*** Data supplied Section Begins ***
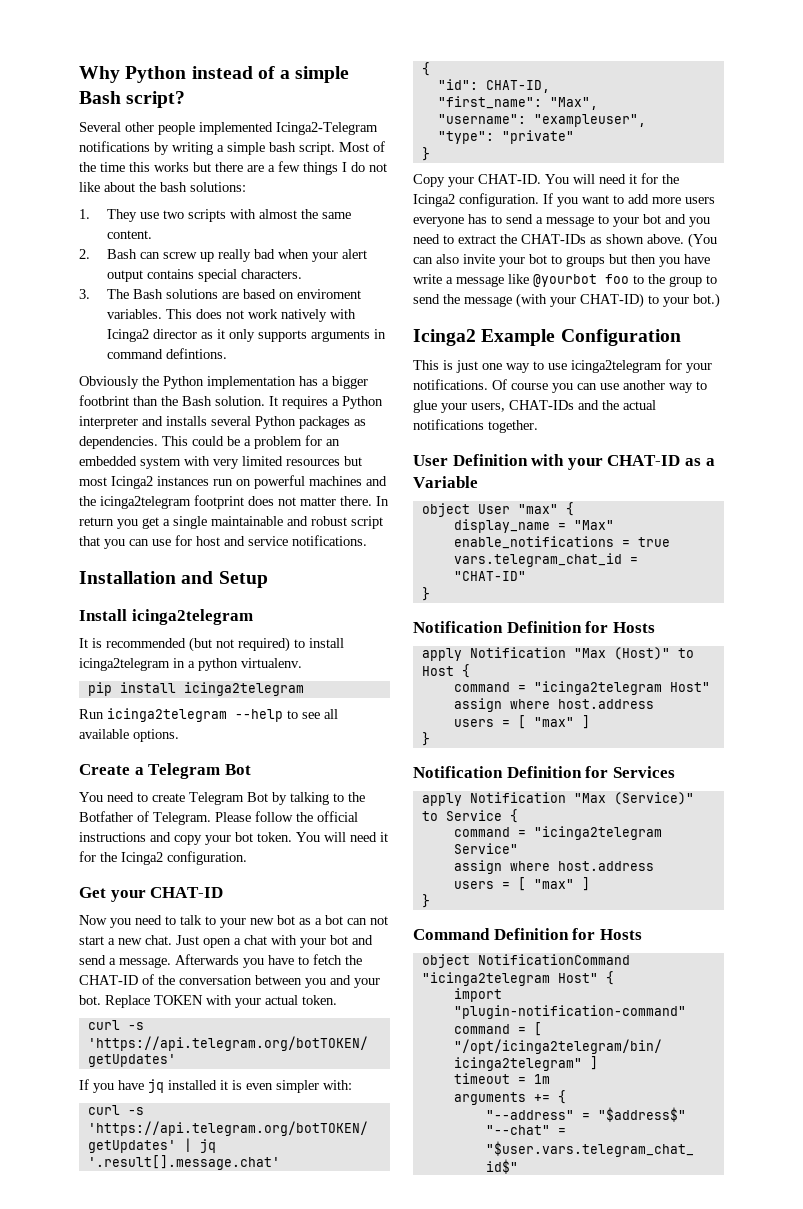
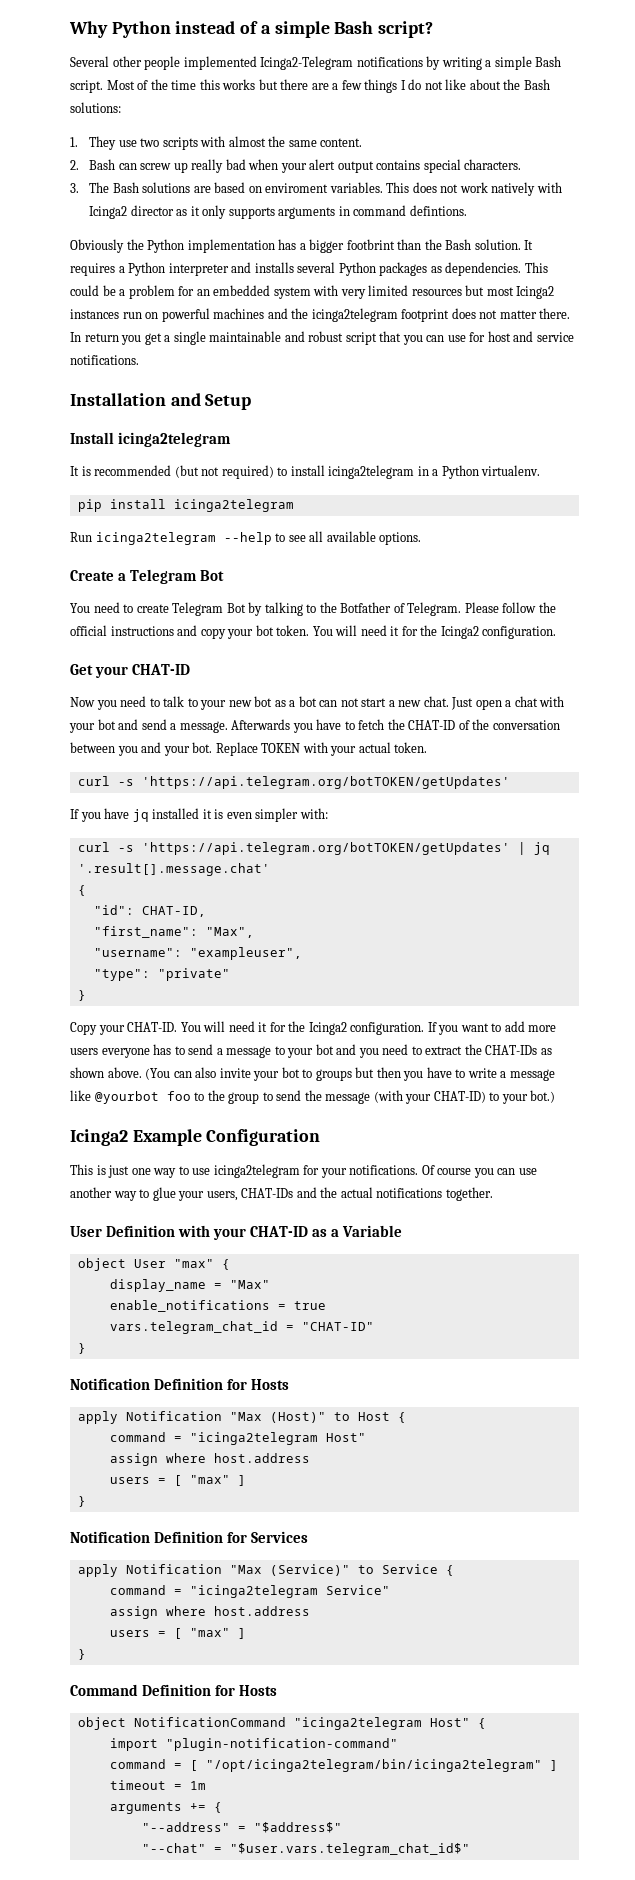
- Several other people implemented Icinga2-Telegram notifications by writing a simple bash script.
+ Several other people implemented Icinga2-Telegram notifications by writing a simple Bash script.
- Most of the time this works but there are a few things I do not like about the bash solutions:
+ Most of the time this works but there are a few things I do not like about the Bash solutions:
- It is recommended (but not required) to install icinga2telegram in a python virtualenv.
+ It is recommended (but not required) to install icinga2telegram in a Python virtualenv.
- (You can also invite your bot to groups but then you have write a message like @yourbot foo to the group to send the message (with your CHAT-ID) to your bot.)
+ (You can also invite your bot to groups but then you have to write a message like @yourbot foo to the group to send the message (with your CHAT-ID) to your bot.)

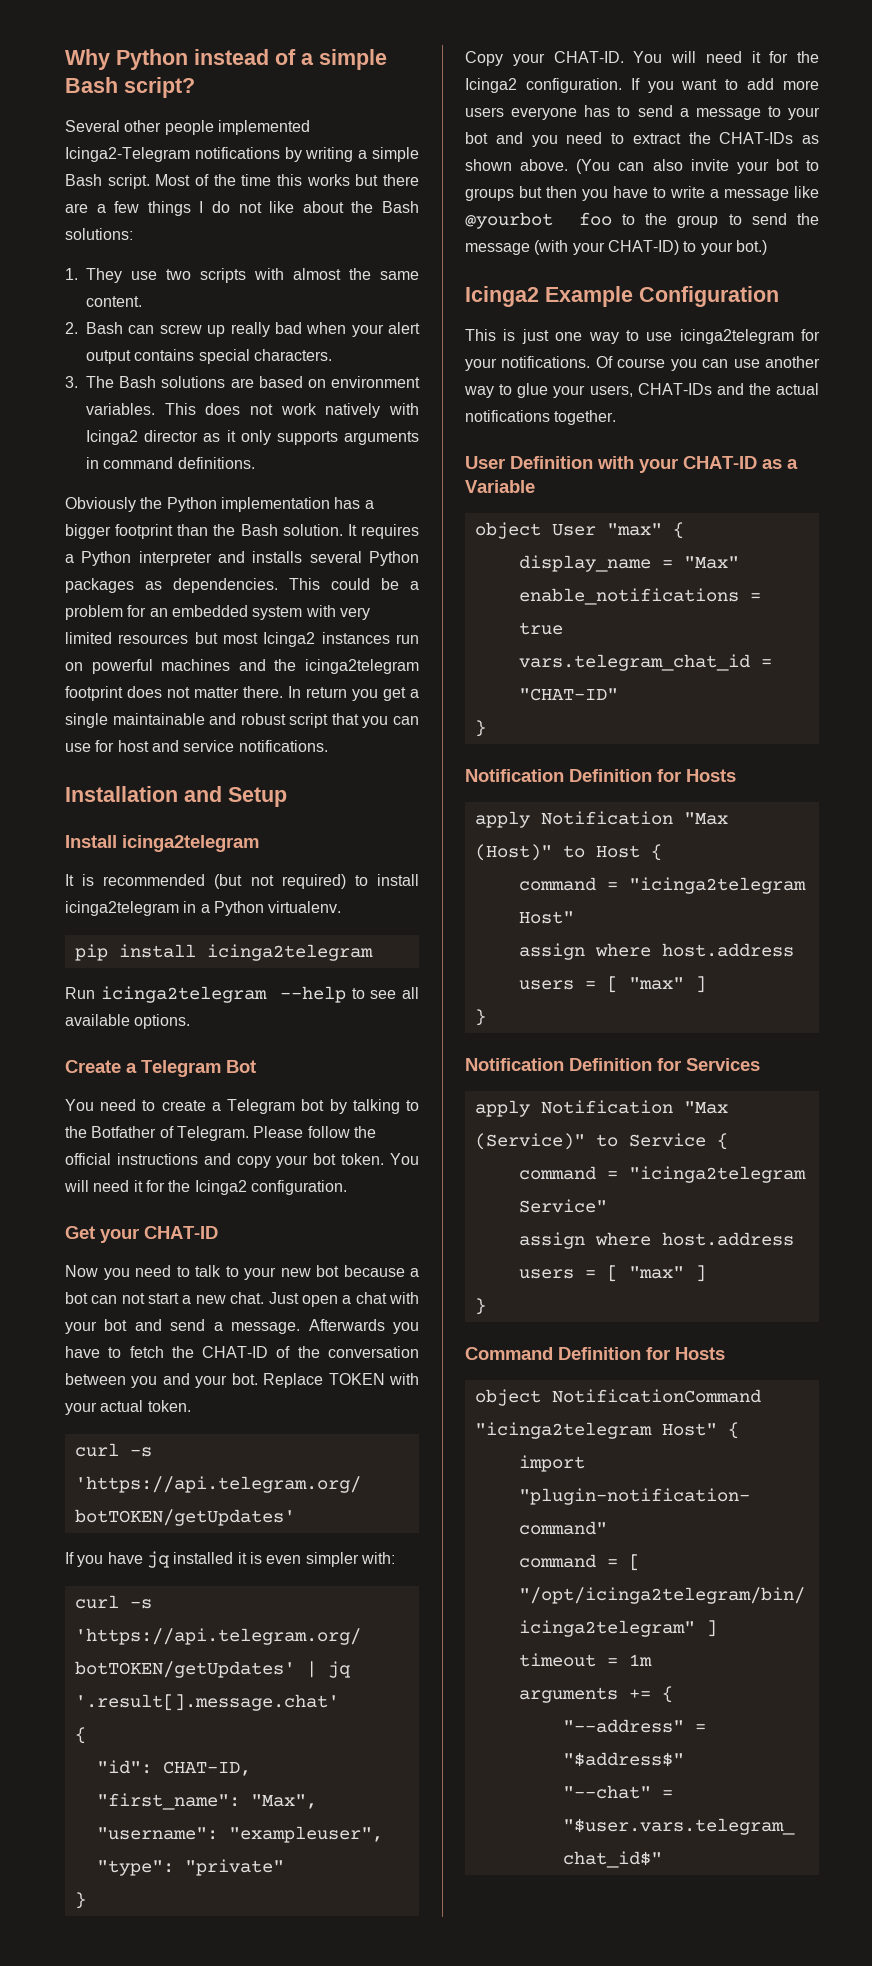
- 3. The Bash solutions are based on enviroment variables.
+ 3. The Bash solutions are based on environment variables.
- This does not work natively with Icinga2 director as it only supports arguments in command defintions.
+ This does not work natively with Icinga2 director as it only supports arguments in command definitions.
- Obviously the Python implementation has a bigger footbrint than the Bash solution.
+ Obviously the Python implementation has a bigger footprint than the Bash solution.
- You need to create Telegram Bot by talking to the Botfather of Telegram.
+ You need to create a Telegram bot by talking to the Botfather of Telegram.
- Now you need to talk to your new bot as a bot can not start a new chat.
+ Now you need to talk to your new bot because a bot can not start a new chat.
*** Data supplied Section Ends ***
- Exercise prompt: A verbatim copy of the records is expected, from their first line through the line with "- It is recommended", inclusive, with the pictures removed.

- Answer for the task:
- Several other people implemented Icinga2-Telegram notifications by writing a simple bash script.
+ Several other people implemented Icinga2-Telegram notifications by writing a simple Bash script.
- Most of the time this works but there are a few things I do not like about the bash solutions:
+ Most of the time this works but there are a few things I do not like about the Bash solutions:
- It is recommended (but not required) to install icinga2telegram in a python virtualenv.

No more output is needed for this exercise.